Et si un quidam ose demander des preuves, on le jugera « fermé », « rationaliste étroit », voire « complice du système ». L’exigence de preuve devient une pathologie, voire une trahison. C’est hélas efficace, cela verrouille l’engagement de la recrue.
Pour suivre mon travail plus facilement :
Une rhétorique très simple pour des promesses très grandes
On pourrait croire que derrière ces promesses se cachent des théories profondes. En pratique, le logiciel rhétorique est d’une simplicité enfantine :
- Amplifier l’anecdote
On accumule des histoires frappantes : le rêve prémonitoire, l’appel téléphonique quelques secondes avant l’accident, la sensation d’être observé. On néglige systématiquement les milliers de rêves, d’appels, de sensations qui n’ont mené à rien. On laisse le cerveau faire ce qu’il sait très bien faire : sélectionner les coïncidences et oublier tout le reste. - Invoquer la science sans la pratiquer
On cite des mots : « ondes cérébrales », « fréquences », « champ quantique », « inconscient collectif ». On mentionne, de loin, quelques expériences (Ganzfeld, remote viewing, effets faibles) sans dire que les réplications strictes échouent, que les biais méthodologiques sont massifs, que les méta-analyses n’établissent rien de robuste. La science devient un simple décor, un habit d’autorité - Dissoudre l’échec dans le flou
Si le stage ne marche pas, c’est que vous « résistez », que votre mental « bloque », que vous avez des « croyances limitantes ». Autrement dit : le dispositif ne peut pas avoir tort, donc c’est vous qui êtes en défaut. Là encore, c’est une vieille technique de manipulation relookée en spiritualité 2.0. - Monétiser la boucle
Comme vous ne progressez pas assez vite, il vous faut le niveau supérieur, le module avancé, l’accompagnement individuel. Et si vous progressez, c’est la preuve que la méthode est extraordinaire, pas que l’on vous a simplement appris à vous raconter vos propres biais de façon plus sophistiquée.
Douter avec méthode : l’apport de la zététique
Le but de la zététique, dans ce contexte, n’est pas de venir casser une ambiance ou piétiner des espoirs gratuitement. Il est de rappeler une évidence que tout le monde feint d’oublier : si ces pouvoirs existaient à l’échelle où on les raconte, nous n’aurions pas besoin de stages pour les détecter.

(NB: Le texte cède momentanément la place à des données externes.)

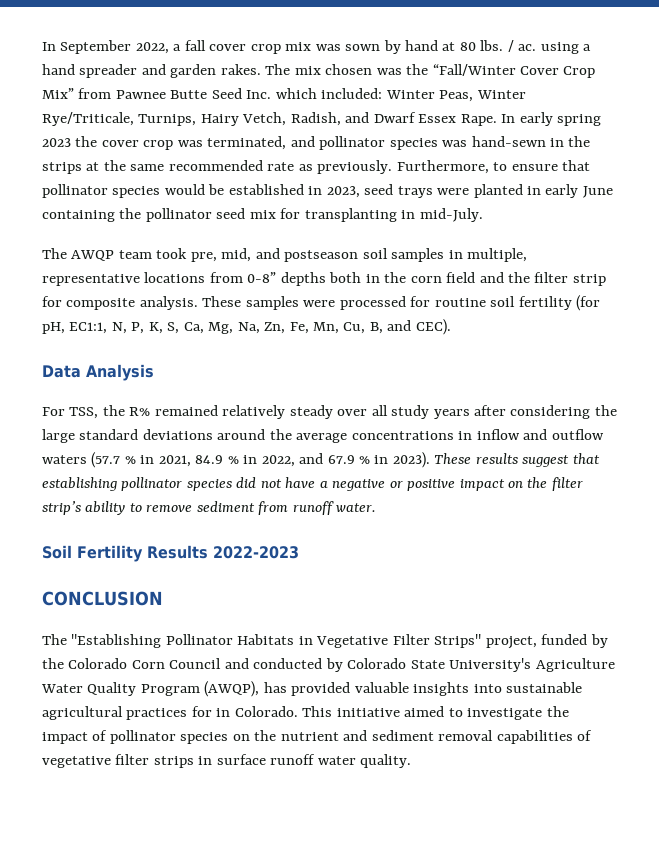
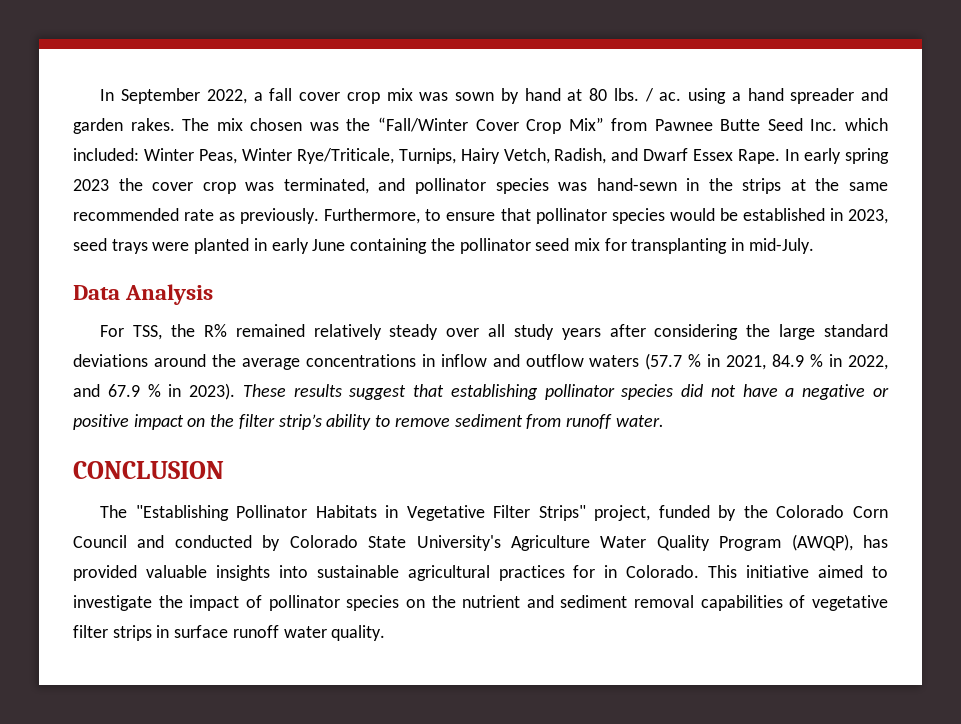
- The AWQP team took pre, mid, and postseason soil samples in multiple, representative locations from 0-8” depths both in the corn field and the filter strip for composite analysis. These samples were processed for routine soil fertility (for pH, EC1:1, N, P, K, S, Ca, Mg, Na, Zn, Fe, Mn, Cu, B, and CEC).
- Soil Fertility Results 2022-2023

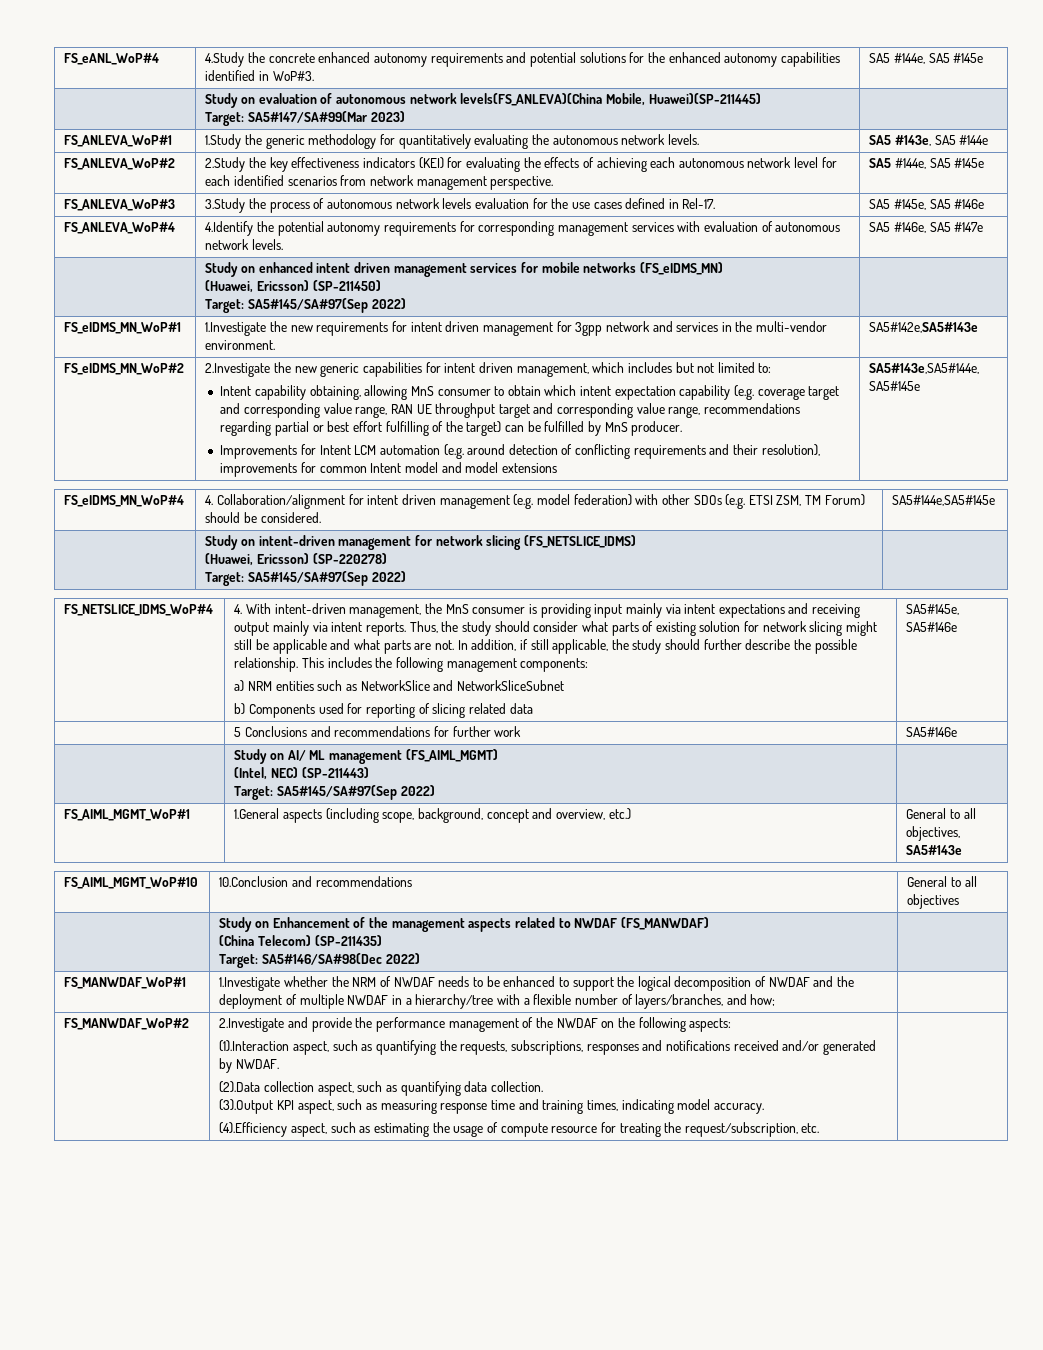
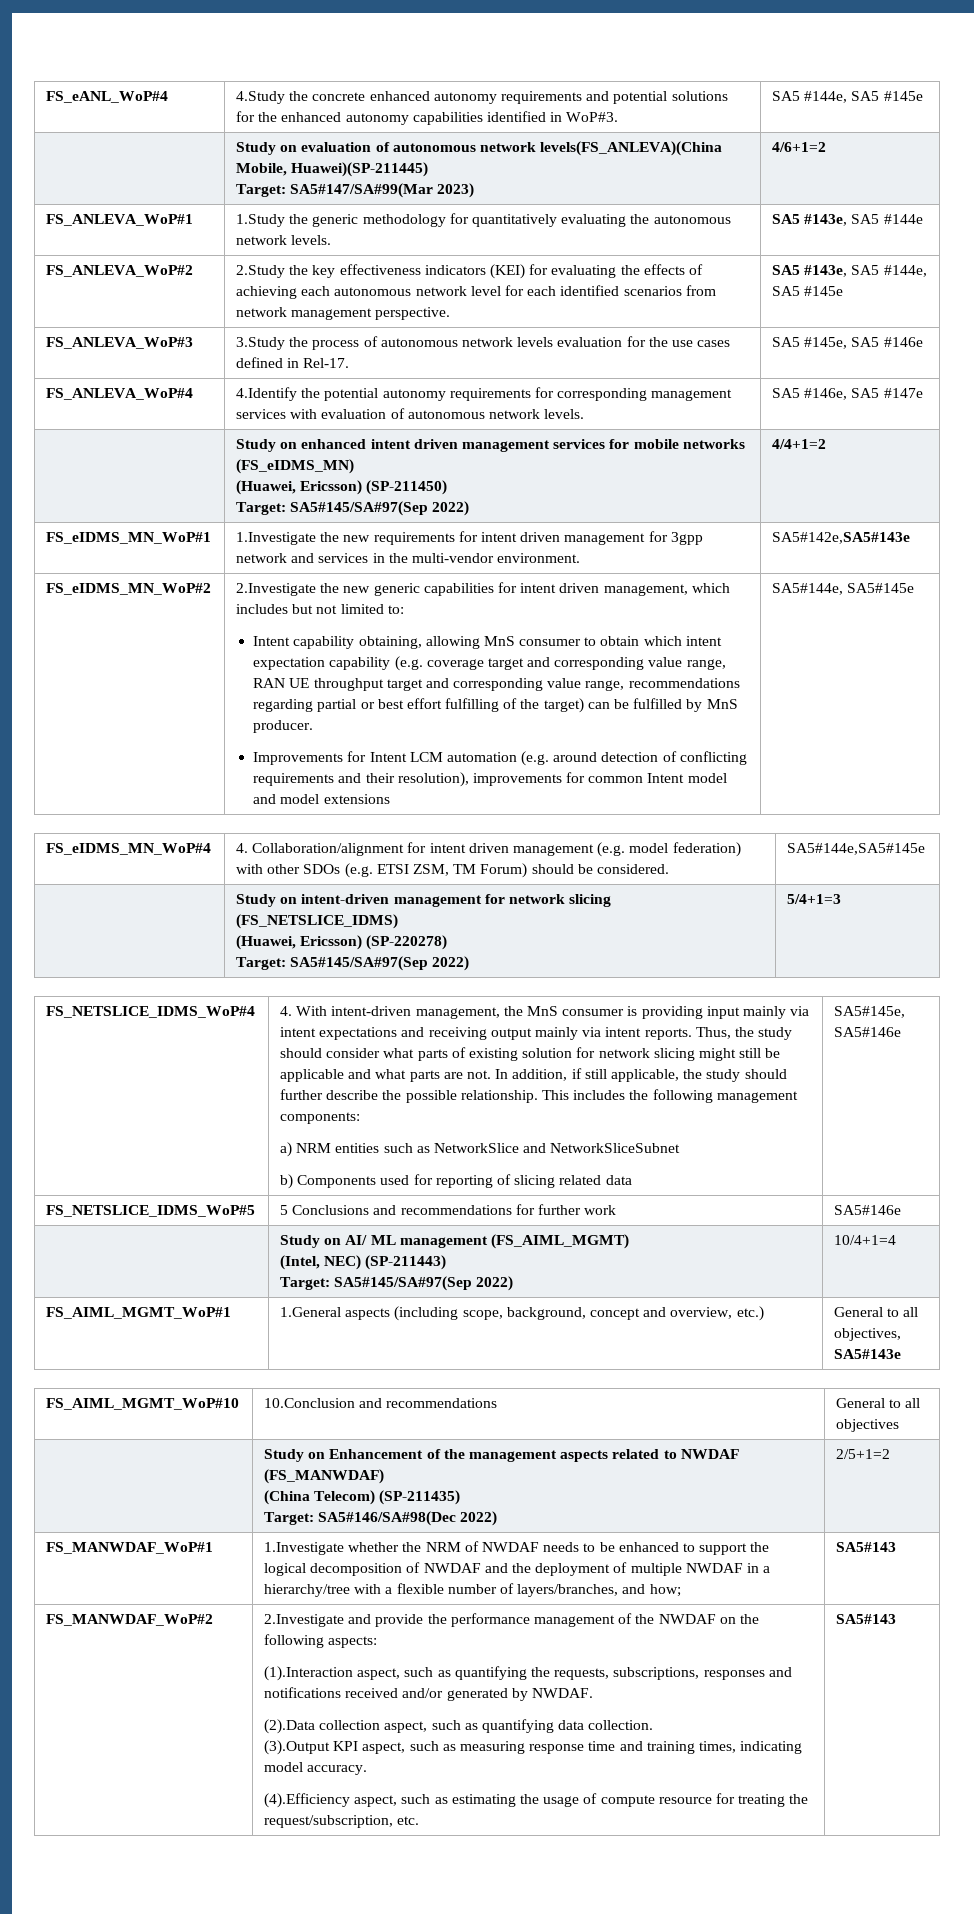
  | Study on evaluation of autonomous network levels(FS_ANLEVA)(China Mobile, Huawei)(SP-211445)
- Target: SA5#147/SA#99(Mar 2023) |
+ Target: SA5#147/SA#99(Mar 2023) | 4/6+1=2
- FS_ANLEVA_WoP#2 | 2.Study the key effectiveness indicators (KEI) for evaluating the effects of achieving each autonomous network level for each identified scenarios from network management perspective. | SA5 #144e, SA5 #145e
+ FS_ANLEVA_WoP#2 | 2.Study the key effectiveness indicators (KEI) for evaluating the effects of achieving each autonomous network level for each identified scenarios from network management perspective. | SA5 #143e, SA5 #144e, SA5 #145e
  | Study on enhanced intent driven management services for mobile networks (FS_eIDMS_MN)
  (Huawei, Ericsson) (SP-211450)
- Target: SA5#145/SA#97(Sep 2022) |
+ Target: SA5#145/SA#97(Sep 2022) | 4/4+1=2
- SA5#143e,SA5#144e, SA5#145e
+ SA5#144e, SA5#145e
  | Study on intent-driven management for network slicing (FS_NETSLICE_IDMS)
  (Huawei, Ericsson) (SP-220278)
- Target: SA5#145/SA#97(Sep 2022) |
+ Target: SA5#145/SA#97(Sep 2022) | 5/4+1=3
- | 5 Conclusions and recommendations for further work | SA5#146e
+ FS_NETSLICE_IDMS_WoP#5 | 5 Conclusions and recommendations for further work | SA5#146e
  | Study on AI/ ML management (FS_AIML_MGMT)
  (Intel, NEC) (SP-211443)
- Target: SA5#145/SA#97(Sep 2022) |
+ Target: SA5#145/SA#97(Sep 2022) | 10/4+1=4
  | Study on Enhancement of the management aspects related to NWDAF (FS_MANWDAF)
  (China Telecom) (SP-211435)
- Target: SA5#146/SA#98(Dec 2022) |
+ Target: SA5#146/SA#98(Dec 2022) | 2/5+1=2
- FS_MANWDAF_WoP#1 | 1.Investigate whether the NRM of NWDAF needs to be enhanced to support the logical decomposition of NWDAF and the deployment of multiple NWDAF in a hierarchy/tree with a flexible number of layers/branches, and how; |
+ FS_MANWDAF_WoP#1 | 1.Investigate whether the NRM of NWDAF needs to be enhanced to support the logical decomposition of NWDAF and the deployment of multiple NWDAF in a hierarchy/tree with a flexible number of layers/branches, and how; | SA5#143
- (4).Efficiency aspect, such as estimating the usage of compute resource for treating the request/subscription, etc.
+ (4).Efficiency aspect, such as estimating the usage of compute resource for treating the request/subscription, etc. | SA5#143

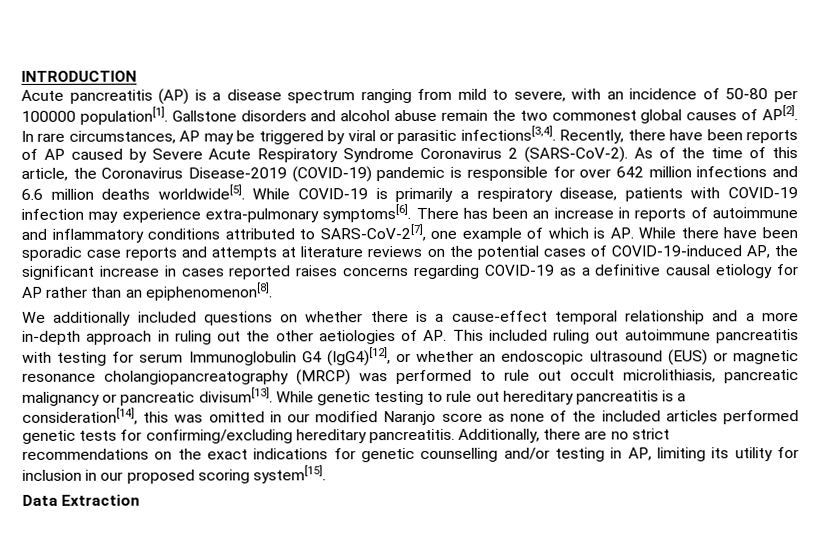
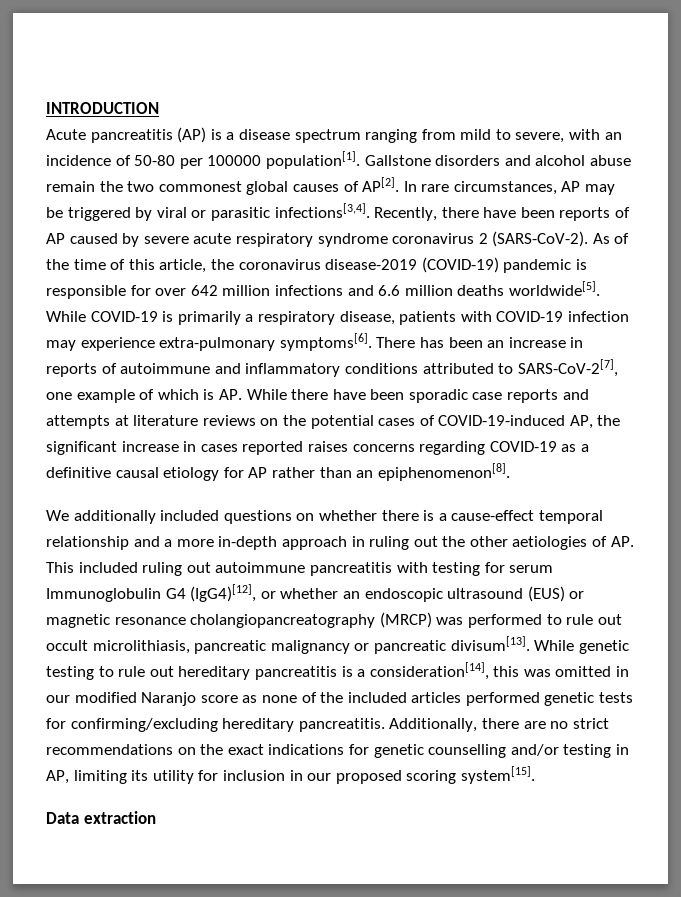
- Recently, there have been reports of AP caused by Severe Acute Respiratory Syndrome Coronavirus 2 (SARS-CoV-2).
+ Recently, there have been reports of AP caused by severe acute respiratory syndrome coronavirus 2 (SARS-CoV-2).
- As of the time of this article, the Coronavirus Disease-2019 (COVID-19) pandemic is responsible for over 642 million infections and 6.6 million deaths worldwide[5].
+ As of the time of this article, the coronavirus disease-2019 (COVID-19) pandemic is responsible for over 642 million infections and 6.6 million deaths worldwide[5].
- Data Extraction
+ Data extraction

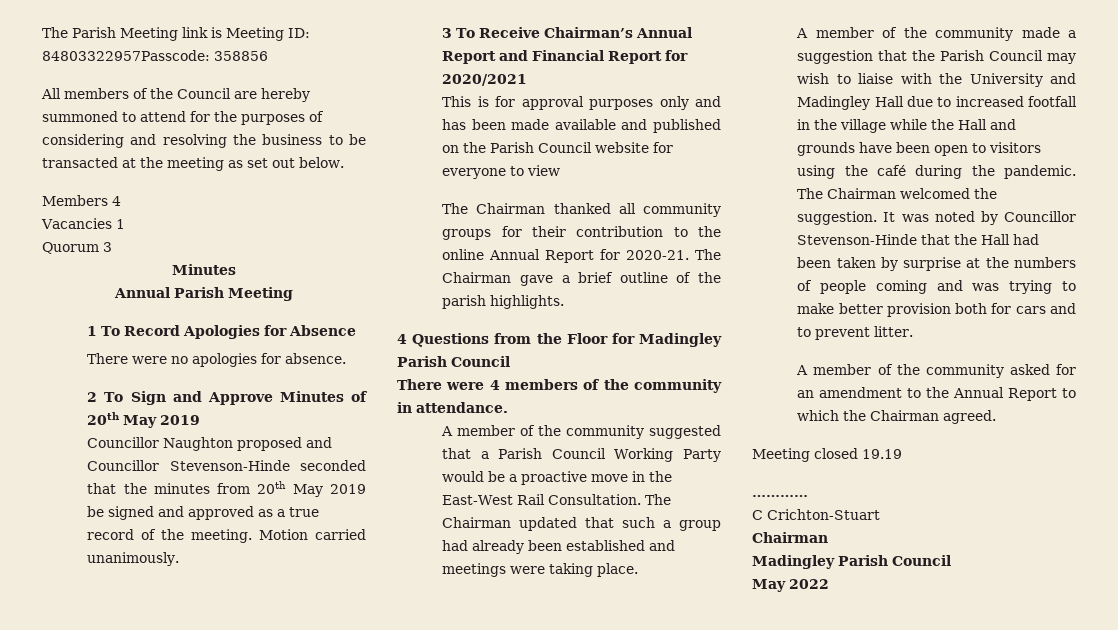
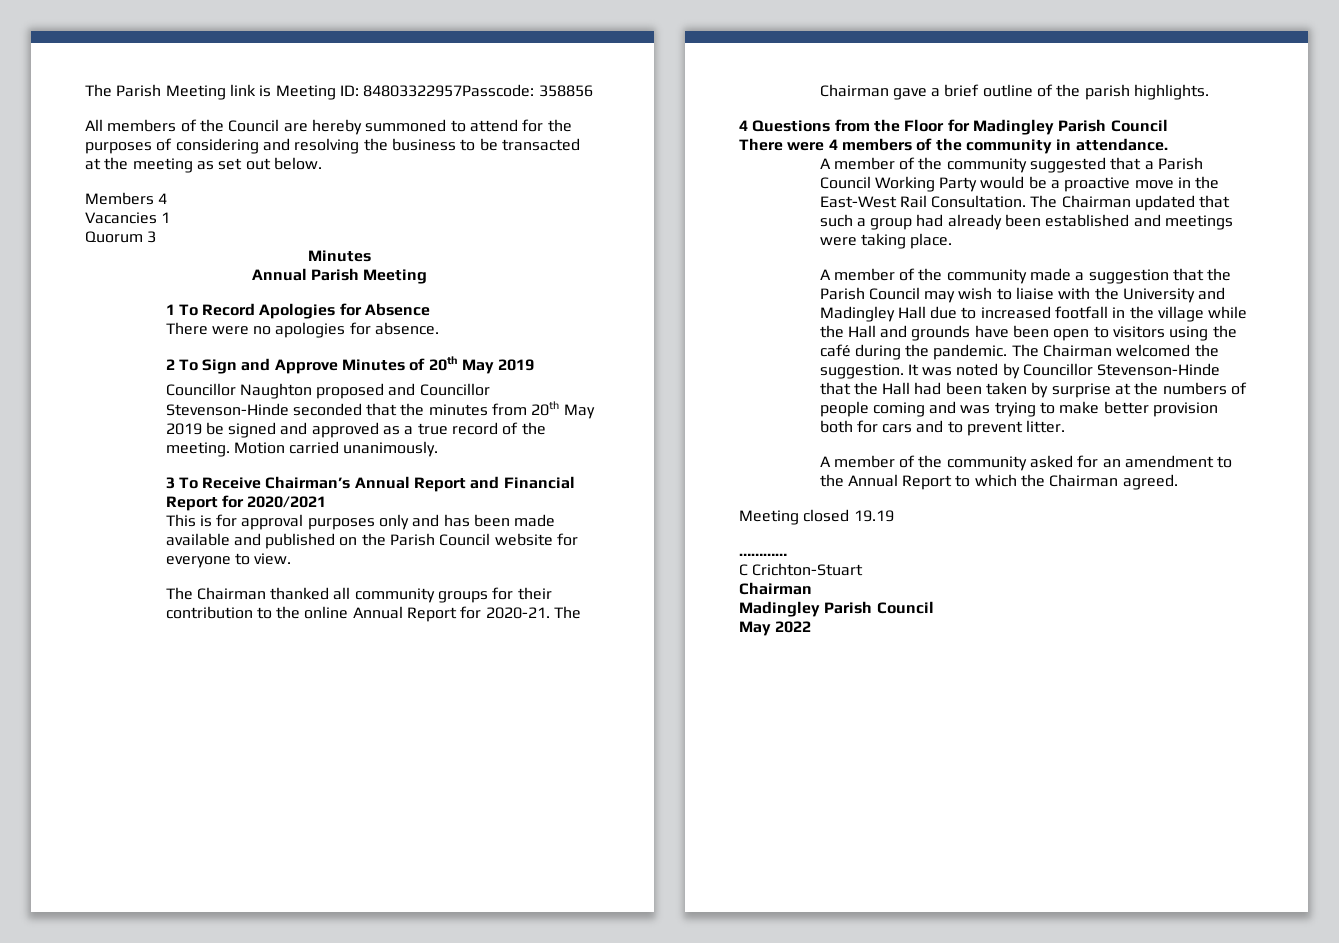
- This is for approval purposes only and has been made available and published on the Parish Council website for everyone to view
+ This is for approval purposes only and has been made available and published on the Parish Council website for everyone to view.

- Si la télépathie était opérationnelle, il suffirait d’organiser quelques expériences bien construites, dans des labos différents, pour obtenir des effets massifs.
- Si la précognition était un trait humain significatif, les marchés financiers, les assurances, la sécurité civile seraient envahis de médiums systématiquement meilleurs que le hasard.
- Si la guérison « énergétique » avait une efficacité clinique solide, les essais contrôlés randomisés la mettraient en évidence, et elle sortirait des cabinets privés pour entrer dans les protocoles hospitaliers.
Ce n’est pas ce que l’on observe. Ce que l’on observe, c’est un fossé immense entre la mythologie des pouvoirs et ce qu’il en reste quand on enlève la suggestion, les coïncidences, les reconstructions de mémoire et les illusions de contrôle. Ce fossé, il faut le montrer sans prendre les tenants-croyants pour des idiots. Et il ne faut pas s‘imaginer que l’on peut sauver les gens de leurs croyances. En revanche nous avons collectivement le devoir de prendre soin les uns des autres, et cela passe aussi par la remise en question de nos certitudes les plus affirmées quand elles deviennent prosélytes.
La zététique ne sert pas à aller ennuyer son voisin pour le soigner de sa crédulité mais à entraver la progression des énoncés et des histoires qui veulent être crues sans faire aucun effort de véracité.